%%

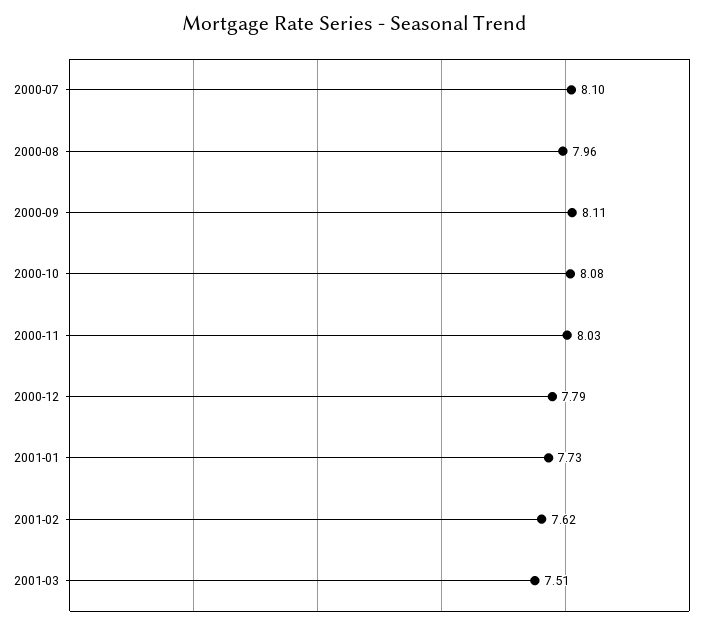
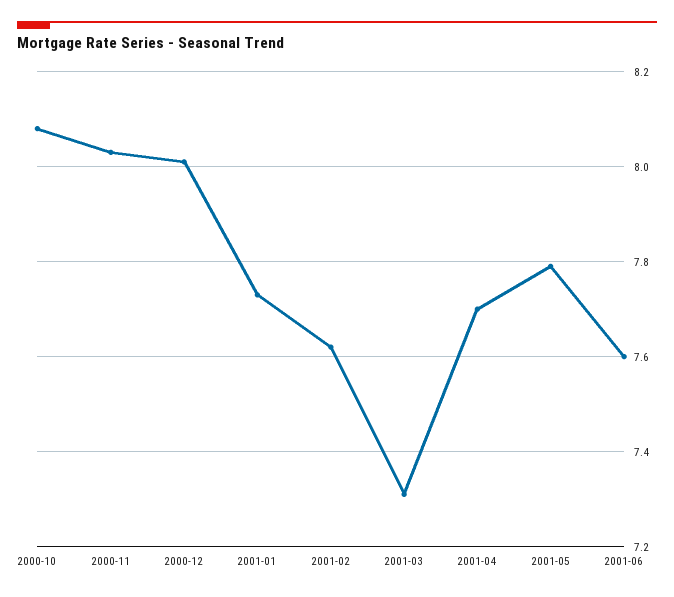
2000-07: 8.1 -> none
2000-08: 7.96 -> none
2000-09: 8.11 -> none
2000-12: 7.79 -> 8
2001-03: 7.51 -> 7.3
2001-04: none -> 7.7
2001-05: none -> 7.8
2001-06: none -> 7.6

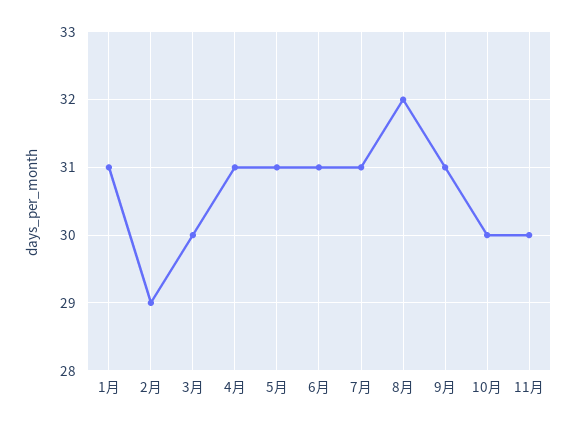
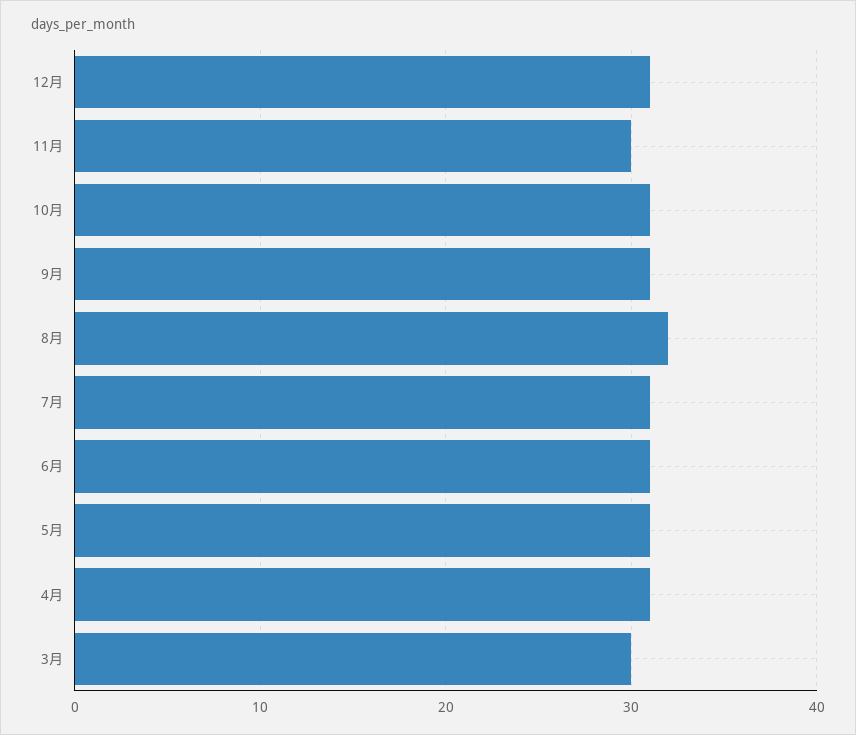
1月: 31 -> none
2月: 29 -> none
10月: 30 -> 31
12月: none -> 31

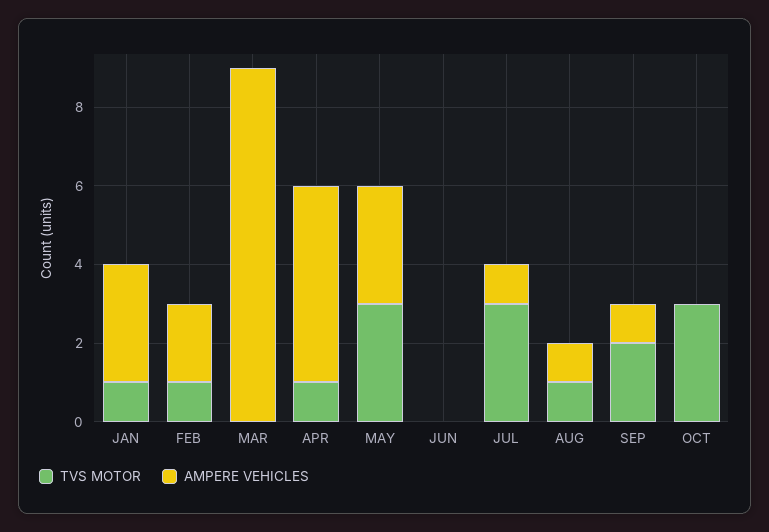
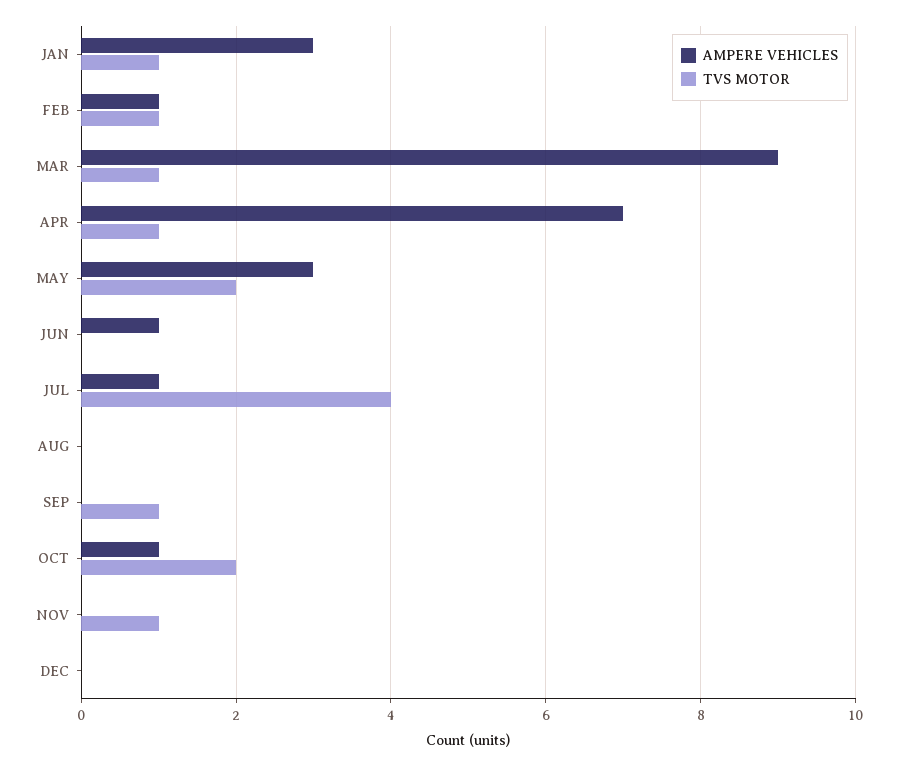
AMPERE VEHICLES, FEB: 2 -> 1
TVS MOTOR, MAR: 0 -> 1
AMPERE VEHICLES, APR: 5 -> 7
TVS MOTOR, MAY: 3 -> 2
AMPERE VEHICLES, JUN: 0 -> 1
TVS MOTOR, JUL: 3 -> 4
TVS MOTOR, AUG: 1 -> 0
AMPERE VEHICLES, AUG: 1 -> 0
TVS MOTOR, SEP: 2 -> 1
AMPERE VEHICLES, SEP: 1 -> 0
TVS MOTOR, OCT: 3 -> 2
AMPERE VEHICLES, OCT: 0 -> 1
AMPERE VEHICLES, NOV: none -> 0
TVS MOTOR, NOV: none -> 1
AMPERE VEHICLES, DEC: none -> 0
TVS MOTOR, DEC: none -> 0

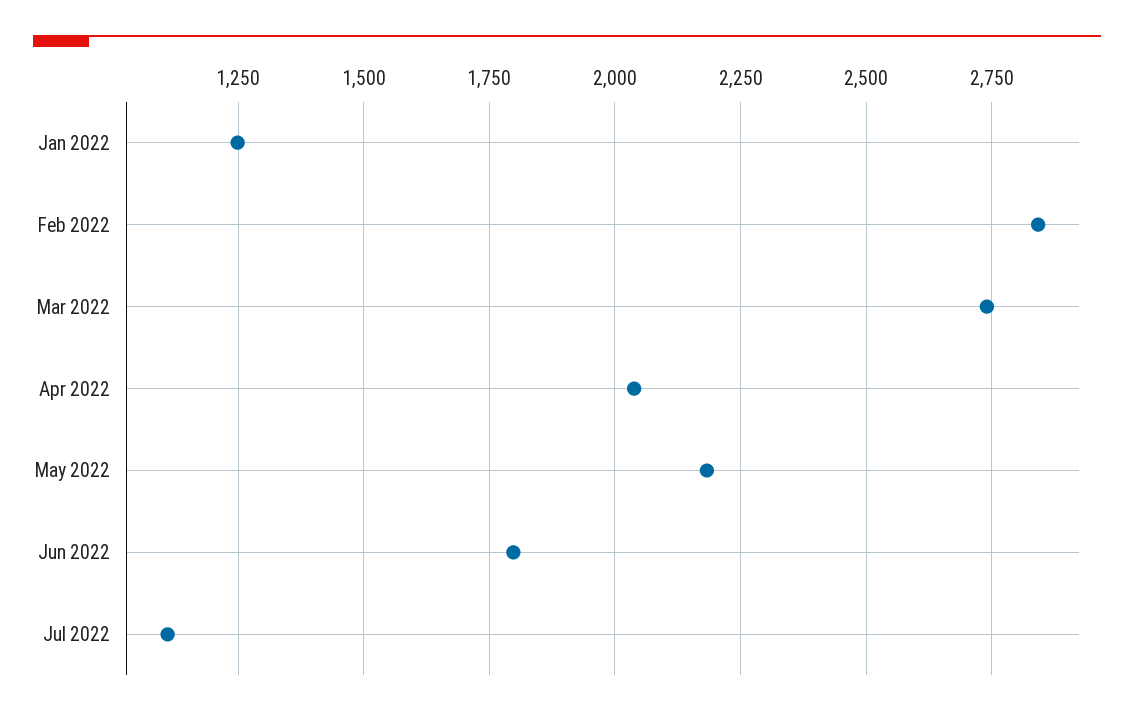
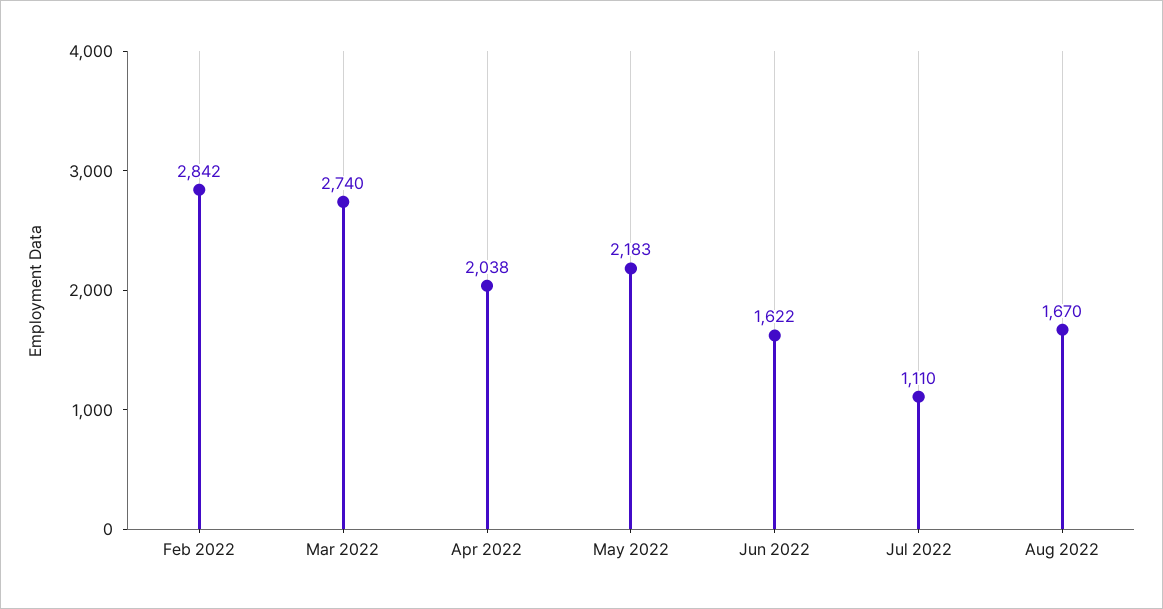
Jan 2022: 1250 -> none
Jun 2022: 1800 -> 1622
Aug 2022: none -> 1670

%%

(REQUIREMENT) Report each line of the entries where the word "VEHICLES" occurs.

(RESULT OF THIS EXERCISE)
AMPERE VEHICLES, FEB: 2 -> 1
AMPERE VEHICLES, APR: 5 -> 7
AMPERE VEHICLES, JUN: 0 -> 1
AMPERE VEHICLES, AUG: 1 -> 0
AMPERE VEHICLES, SEP: 1 -> 0
AMPERE VEHICLES, OCT: 0 -> 1
AMPERE VEHICLES, NOV: none -> 0
AMPERE VEHICLES, DEC: none -> 0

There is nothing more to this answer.